§ Detected change data:
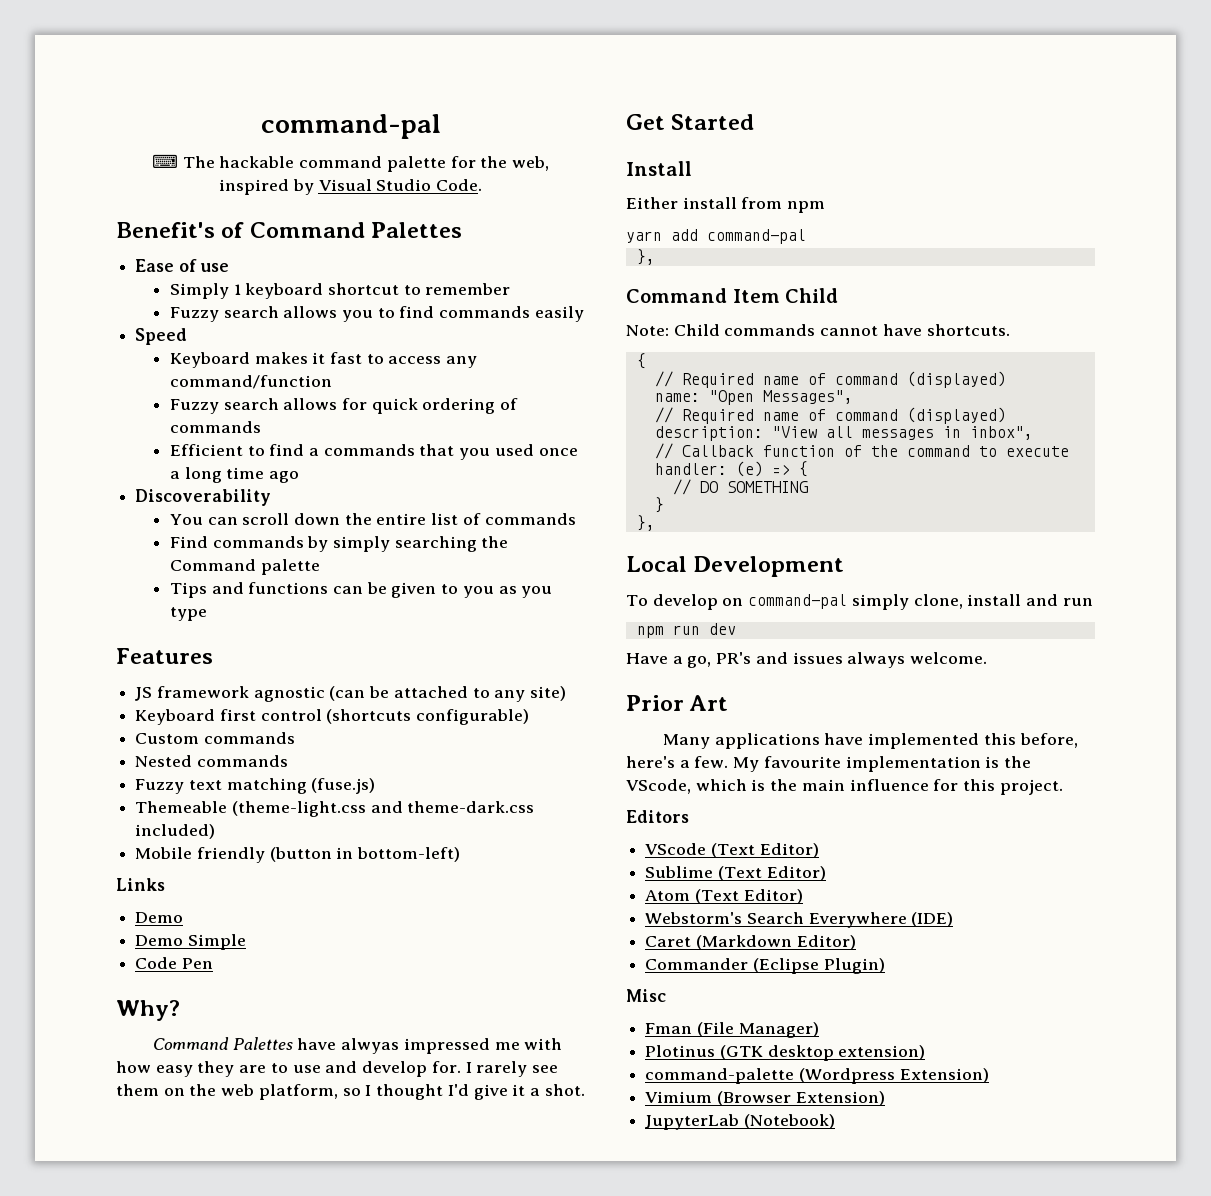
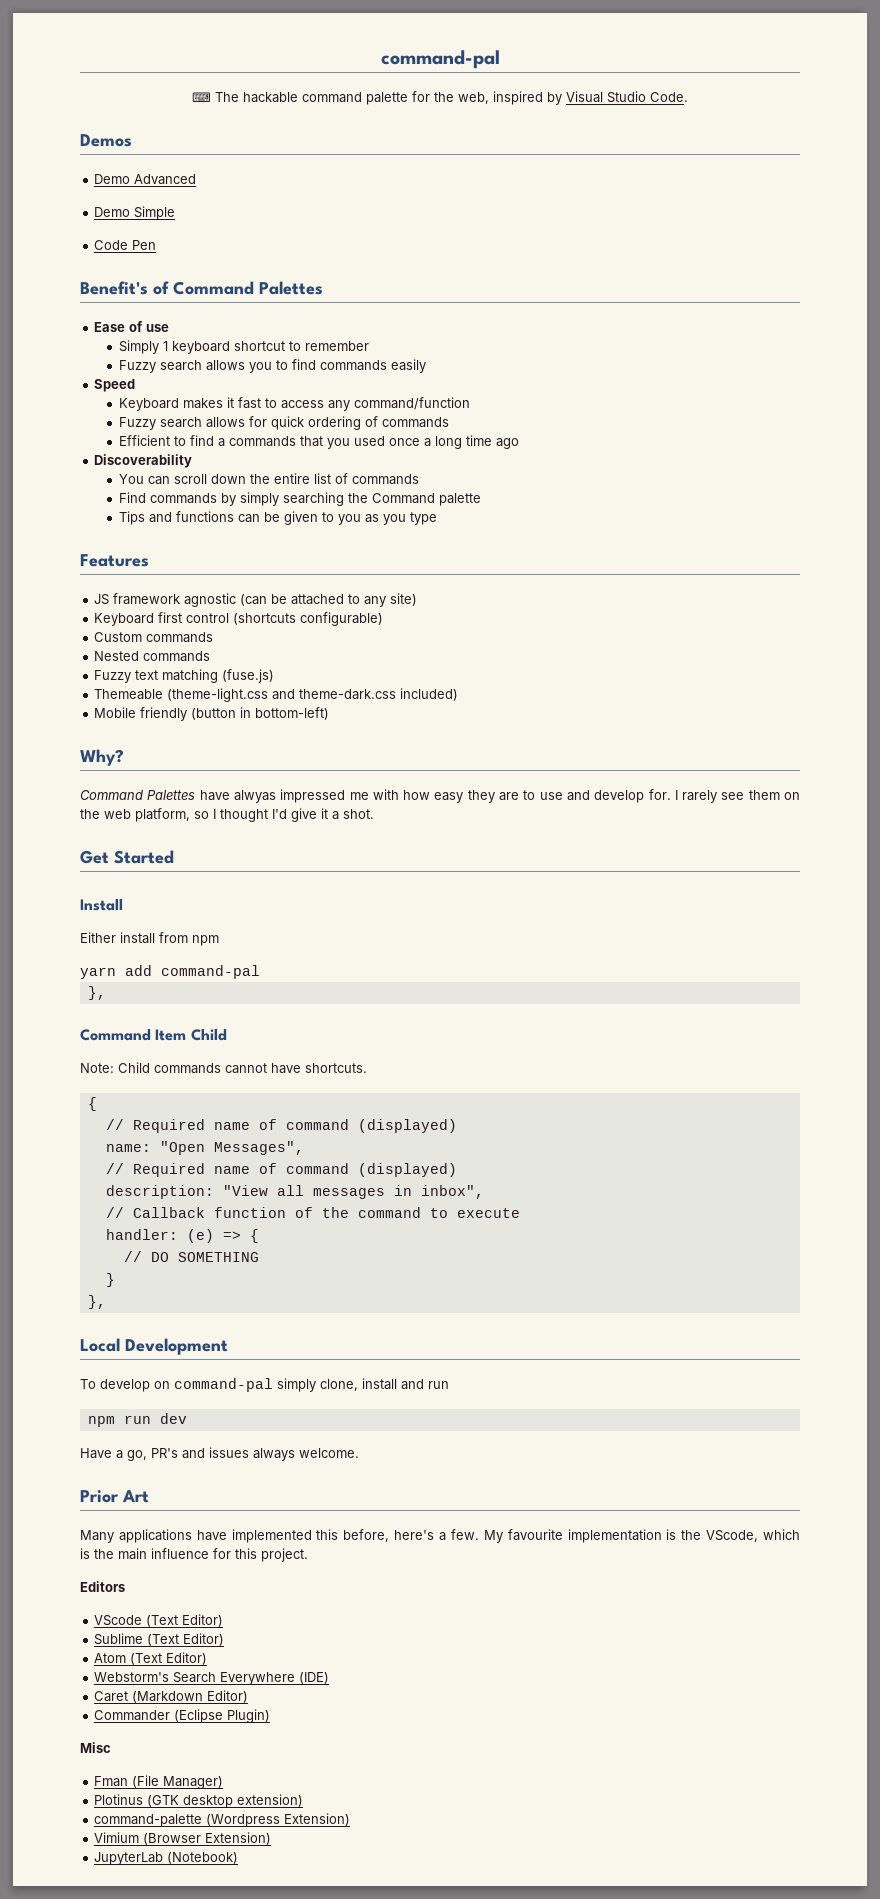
+ Demos
+ Demo Advanced
+ Demo Simple
+ Code Pen
- Links
- Demo
- Demo Simple
- Code Pen

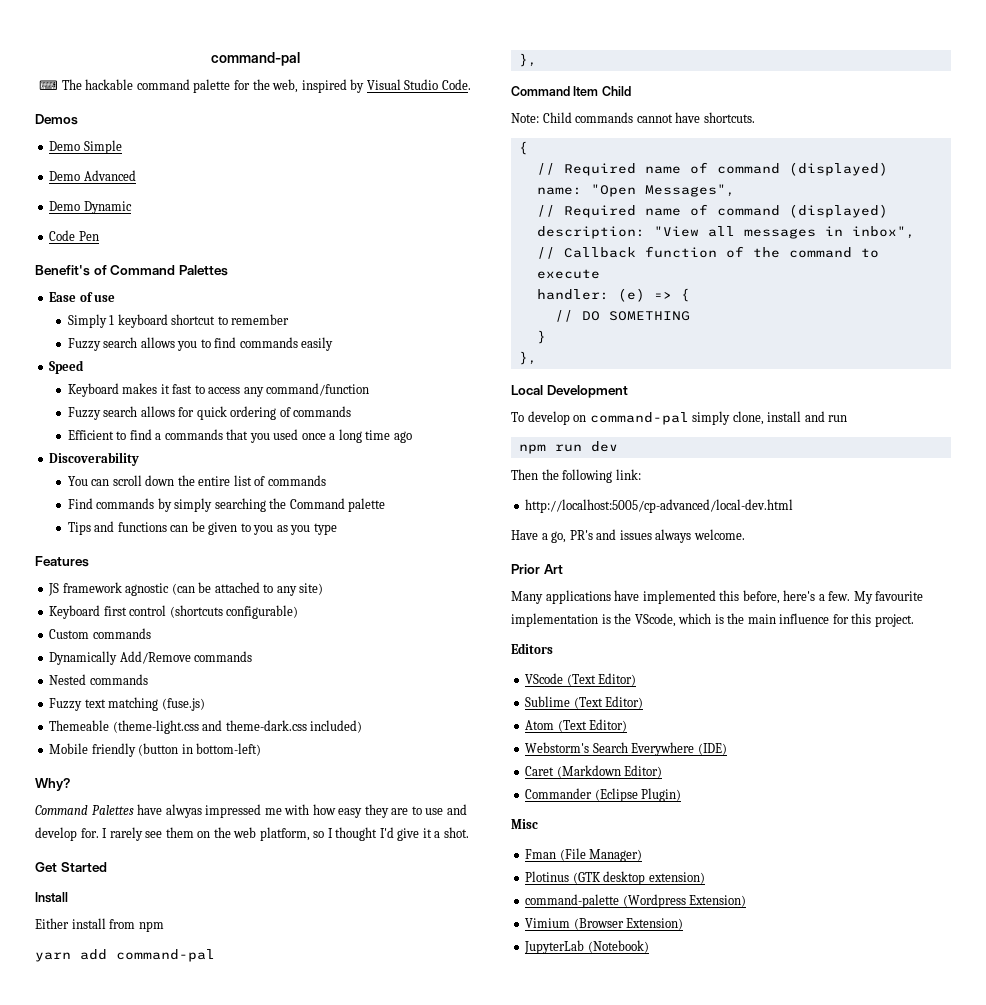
+ Demo Simple
- Demo Simple
+ Demo Dynamic
+ Dynamically Add/Remove commands
+ Then the following link:
+ http://localhost:5005/cp-advanced/local-dev.html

§ EXERCISE GOAL: The copy should match the records above exactly, except that pictures are dropped.

§ YOUR RESPONSE:
+ Demos
+ Demo Advanced
+ Demo Simple
+ Code Pen
- Links
- Demo
- Demo Simple
- Code Pen

+ Demo Simple
- Demo Simple
+ Demo Dynamic
+ Dynamically Add/Remove commands
+ Then the following link:
+ http://localhost:5005/cp-advanced/local-dev.html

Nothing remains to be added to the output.